(Stored data entries)
******
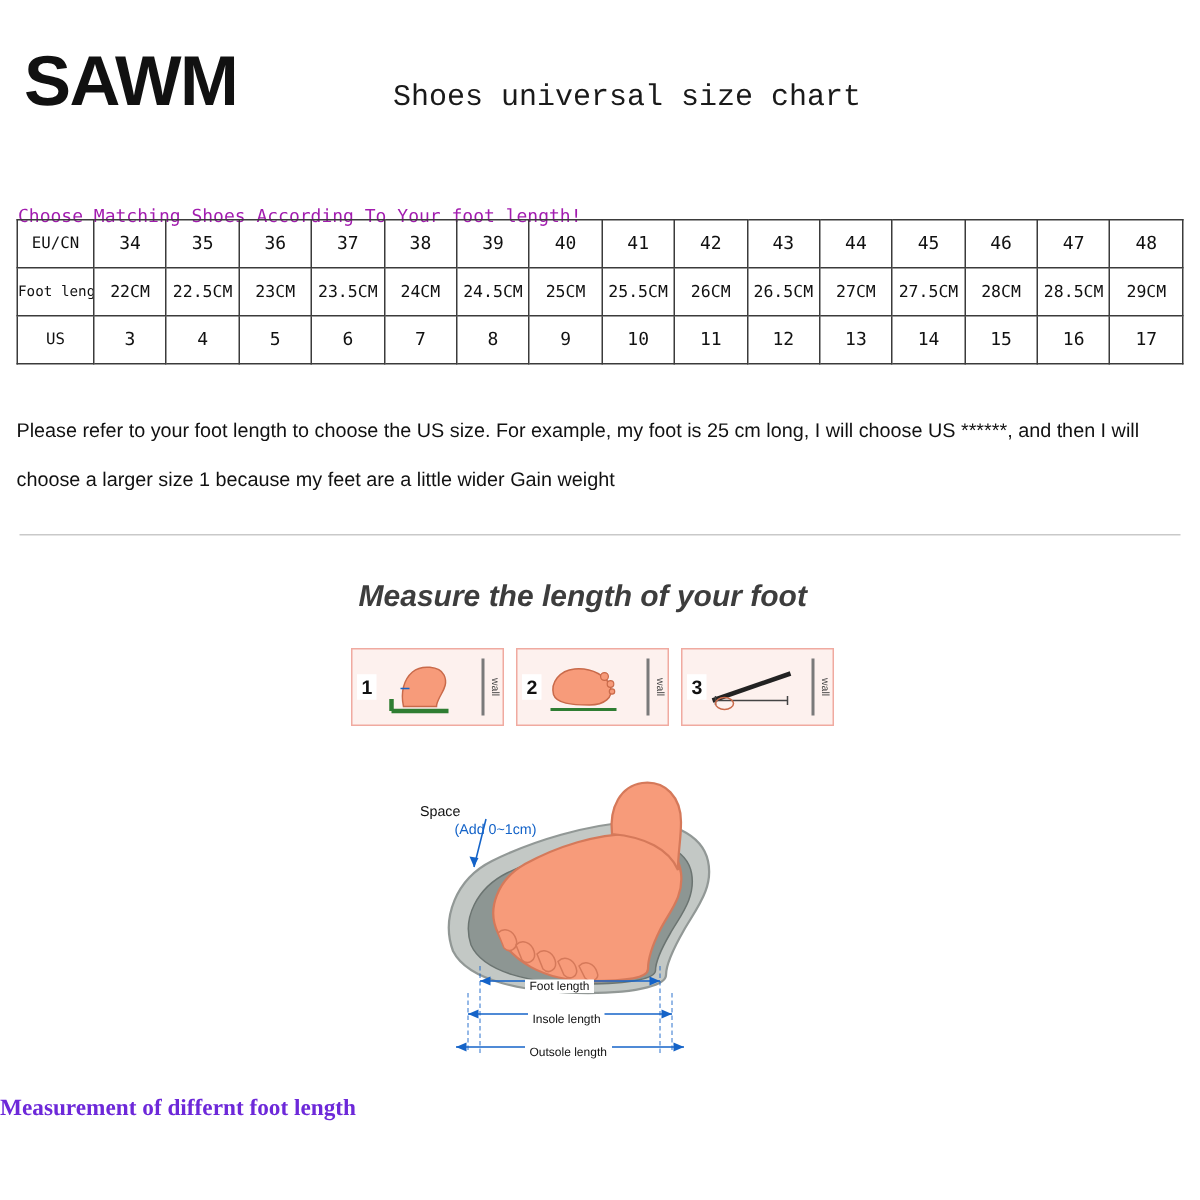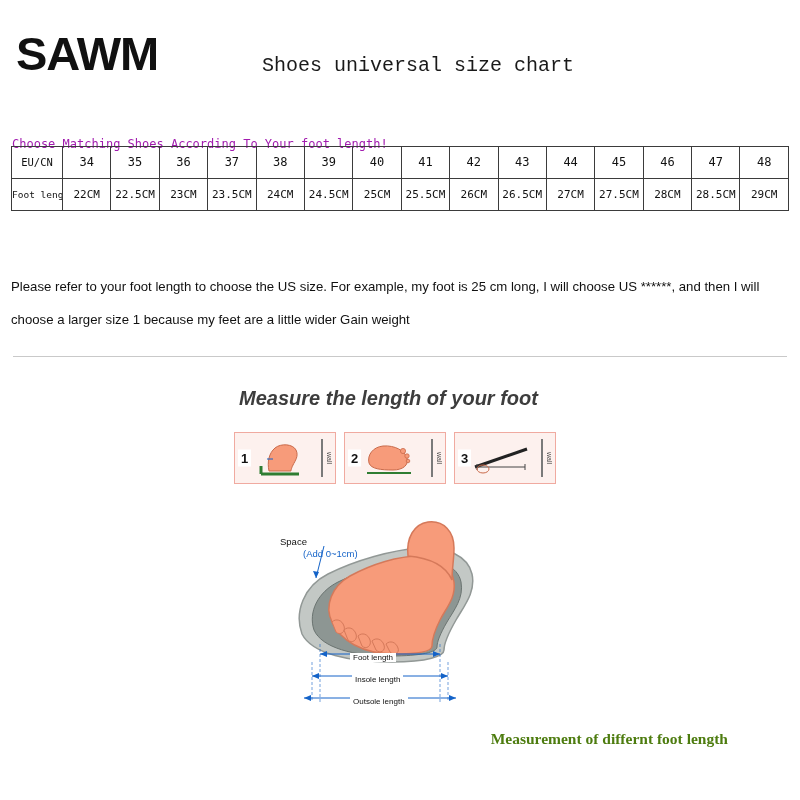--- a/index.html
+++ b/index.html
@@ -147,25 +147,25 @@
     left: 232px;
     top: 432px;
     width: 336px;
     height: 290px;
   }
   .caption {
     position: absolute;
     left: 0;
     top: 730px;
     width: 728px;
-    text-align: right;
+    text-align: left;
     font-family: "Liberation Serif", serif;
     font-weight: bold;
     font-size: 15.5px;
-    color: #4d7c0f;
+    color: #6d28d9;
   }
 
   
   .steps {
     position: absolute;
     left: 0;
     top: 0;
     width: 336px;
     height: 62px;
   }
@@ -287,20 +287,38 @@
         <td class="val">25CM</td>
         <td class="val">25.5CM</td>
         <td class="val">26CM</td>
         <td class="val">26.5CM</td>
         <td class="val">27CM</td>
         <td class="val">27.5CM</td>
         <td class="val">28CM</td>
         <td class="val">28.5CM</td>
         <td class="val">29CM</td>
       </tr>
+      <tr class="row-us">
+        <td class="label">US</td>
+        <td class="val">3</td>
+        <td class="val">4</td>
+        <td class="val">5</td>
+        <td class="val">6</td>
+        <td class="val">7</td>
+        <td class="val">8</td>
+        <td class="val">9</td>
+        <td class="val">10</td>
+        <td class="val">11</td>
+        <td class="val">12</td>
+        <td class="val">13</td>
+        <td class="val">14</td>
+        <td class="val">15</td>
+        <td class="val">16</td>
+        <td class="val">17</td>
+      </tr>
     </tbody>
       </table>
   </div>
 
   <div class="para">
     <div class="line">Please refer to your foot length to choose the US size. For example, my foot is 25 cm long, I will choose US ******, and then I will</div>
     <div class="line">choose a larger size 1 because my feet are a little wider Gain weight</div>
   </div>
 
   <div class="divider"></div>

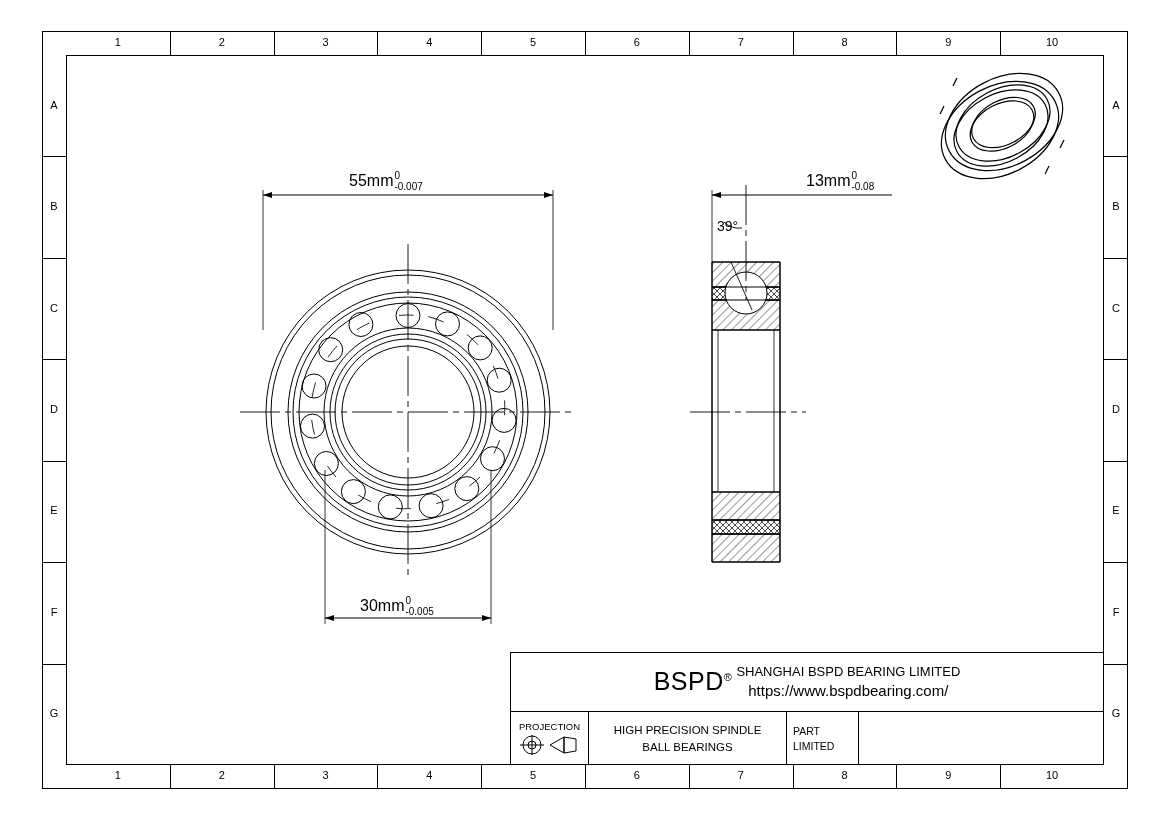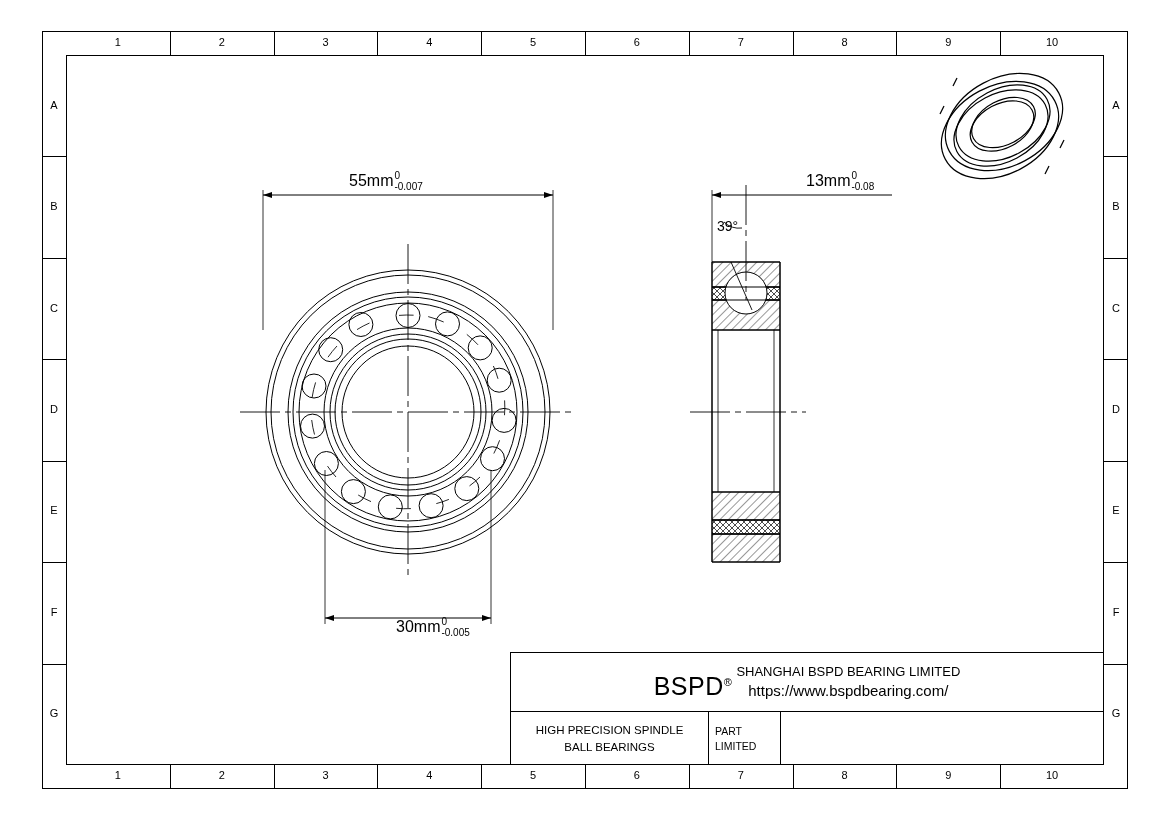--- a/index.html
+++ b/index.html
@@ -85,21 +85,21 @@
     width: 100%;
     height: 59px;
     border-bottom: 1px solid #000;
     box-sizing: border-box;
     display: flex;
     align-items: center;
     justify-content: center;
   }
   .brand-wrap {
     display: flex;
-    align-items: flex-end;
+    align-items: center;
     gap: 4px;
   }
   .brand {
     font-size: 25px;
     letter-spacing: 0.5px;
   }
   .brand sup {
     font-size: 11px;
     vertical-align: super;
   }
@@ -402,21 +402,21 @@
         <path d="M 957 78 L 953 86"></path>
         <path d="M 1049 166 L 1045 174"></path>
       </g>
     </g>
   </svg>
 
   <div class="dim-text" style="left:349px; top:171px;">
     <span>55mm</span><span class="tol"><span style="display:block">0</span><span style="display:block">-0.007</span></span>
   </div>
 
-  <div class="dim-text" style="left:360px; top:617px;margin-left:36px;">
+  <div class="dim-text" style="left:360px; top:596px;">
     <span>30mm</span><span class="tol"><span style="display:block">0</span><span style="display:block">-0.005</span></span>
   </div>
 
   <div class="dim-text" style="left:806px; top:171px;">
     <span>13mm</span><span class="tol"><span style="display:block">0</span><span style="display:block">-0.08</span></span>
   </div>
 
   <div class="angle-text" style="left:717px; top:218px;">39°</div>
 
   <div class="title-block">
@@ -425,20 +425,33 @@
       <div class="brand-wrap">
         <div class="brand"><span>BSPD</span><sup>®</sup></div>
         <div class="company-lines">
           <div class="company-name">SHANGHAI BSPD BEARING LIMITED</div>
           <div class="company-url">https://www.bspdbearing.com/</div>
         </div>
       </div>
     </div>
 
     <div class="tb-row2">
+      <div class="tb-cell cell-projection">
+        <div class="cap">PROJECTION</div>
+        <svg class="proj-symbol" width="64" height="22" viewBox="0 0 64 22">
+          <g fill="none" stroke="#000" stroke-width="1">
+            <circle cx="14" cy="11" r="9"></circle>
+            <circle cx="14" cy="11" r="4"></circle>
+            <line x1="2" y1="11" x2="26" y2="11"></line>
+            <line x1="14" y1="1" x2="14" y2="21"></line>
+            <path d="M 32 11 L 46 3 L 46 19 Z"></path>
+            <path d="M 46 3 L 58 5 L 58 17 L 46 19 Z"></path>
+          </g>
+        </svg>
+      </div>
 
       <div class="tb-cell cell-desc">
         <div>HIGH  PRECISION SPINDLE</div>
         <div>BALL BEARINGS</div>
       </div>
 
       <div class="tb-cell cell-partlabel">
         <div>PART</div>
         <div>LIMITED</div>
       </div>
******
=== TASK TO CARRY OUT ===
Your answer must be an exact repeat of the records above, with the pictures left out.

=== SOLVED PROBLEM ===
--- a/index.html
+++ b/index.html
@@ -147,25 +147,25 @@
     left: 232px;
     top: 432px;
     width: 336px;
     height: 290px;
   }
   .caption {
     position: absolute;
     left: 0;
     top: 730px;
     width: 728px;
-    text-align: right;
+    text-align: left;
     font-family: "Liberation Serif", serif;
     font-weight: bold;
     font-size: 15.5px;
-    color: #4d7c0f;
+    color: #6d28d9;
   }
 
   
   .steps {
     position: absolute;
     left: 0;
     top: 0;
     width: 336px;
     height: 62px;
   }
@@ -287,20 +287,38 @@
         <td class="val">25CM</td>
         <td class="val">25.5CM</td>
         <td class="val">26CM</td>
         <td class="val">26.5CM</td>
         <td class="val">27CM</td>
         <td class="val">27.5CM</td>
         <td class="val">28CM</td>
         <td class="val">28.5CM</td>
         <td class="val">29CM</td>
       </tr>
+      <tr class="row-us">
+        <td class="label">US</td>
+        <td class="val">3</td>
+        <td class="val">4</td>
+        <td class="val">5</td>
+        <td class="val">6</td>
+        <td class="val">7</td>
+        <td class="val">8</td>
+        <td class="val">9</td>
+        <td class="val">10</td>
+        <td class="val">11</td>
+        <td class="val">12</td>
+        <td class="val">13</td>
+        <td class="val">14</td>
+        <td class="val">15</td>
+        <td class="val">16</td>
+        <td class="val">17</td>
+      </tr>
     </tbody>
       </table>
   </div>
 
   <div class="para">
     <div class="line">Please refer to your foot length to choose the US size. For example, my foot is 25 cm long, I will choose US ******, and then I will</div>
     <div class="line">choose a larger size 1 because my feet are a little wider Gain weight</div>
   </div>
 
   <div class="divider"></div>

--- a/index.html
+++ b/index.html
@@ -85,21 +85,21 @@
     width: 100%;
     height: 59px;
     border-bottom: 1px solid #000;
     box-sizing: border-box;
     display: flex;
     align-items: center;
     justify-content: center;
   }
   .brand-wrap {
     display: flex;
-    align-items: flex-end;
+    align-items: center;
     gap: 4px;
   }
   .brand {
     font-size: 25px;
     letter-spacing: 0.5px;
   }
   .brand sup {
     font-size: 11px;
     vertical-align: super;
   }
@@ -402,21 +402,21 @@
         <path d="M 957 78 L 953 86"></path>
         <path d="M 1049 166 L 1045 174"></path>
       </g>
     </g>
   </svg>
 
   <div class="dim-text" style="left:349px; top:171px;">
     <span>55mm</span><span class="tol"><span style="display:block">0</span><span style="display:block">-0.007</span></span>
   </div>
 
-  <div class="dim-text" style="left:360px; top:617px;margin-left:36px;">
+  <div class="dim-text" style="left:360px; top:596px;">
     <span>30mm</span><span class="tol"><span style="display:block">0</span><span style="display:block">-0.005</span></span>
   </div>
 
   <div class="dim-text" style="left:806px; top:171px;">
     <span>13mm</span><span class="tol"><span style="display:block">0</span><span style="display:block">-0.08</span></span>
   </div>
 
   <div class="angle-text" style="left:717px; top:218px;">39°</div>
 
   <div class="title-block">
@@ -425,20 +425,33 @@
       <div class="brand-wrap">
         <div class="brand"><span>BSPD</span><sup>®</sup></div>
         <div class="company-lines">
           <div class="company-name">SHANGHAI BSPD BEARING LIMITED</div>
           <div class="company-url">https://www.bspdbearing.com/</div>
         </div>
       </div>
     </div>
 
     <div class="tb-row2">
+      <div class="tb-cell cell-projection">
+        <div class="cap">PROJECTION</div>
+        <svg class="proj-symbol" width="64" height="22" viewBox="0 0 64 22">
+          <g fill="none" stroke="#000" stroke-width="1">
+            <circle cx="14" cy="11" r="9"></circle>
+            <circle cx="14" cy="11" r="4"></circle>
+            <line x1="2" y1="11" x2="26" y2="11"></line>
+            <line x1="14" y1="1" x2="14" y2="21"></line>
+            <path d="M 32 11 L 46 3 L 46 19 Z"></path>
+            <path d="M 46 3 L 58 5 L 58 17 L 46 19 Z"></path>
+          </g>
+        </svg>
+      </div>
 
       <div class="tb-cell cell-desc">
         <div>HIGH  PRECISION SPINDLE</div>
         <div>BALL BEARINGS</div>
       </div>
 
       <div class="tb-cell cell-partlabel">
         <div>PART</div>
         <div>LIMITED</div>
       </div>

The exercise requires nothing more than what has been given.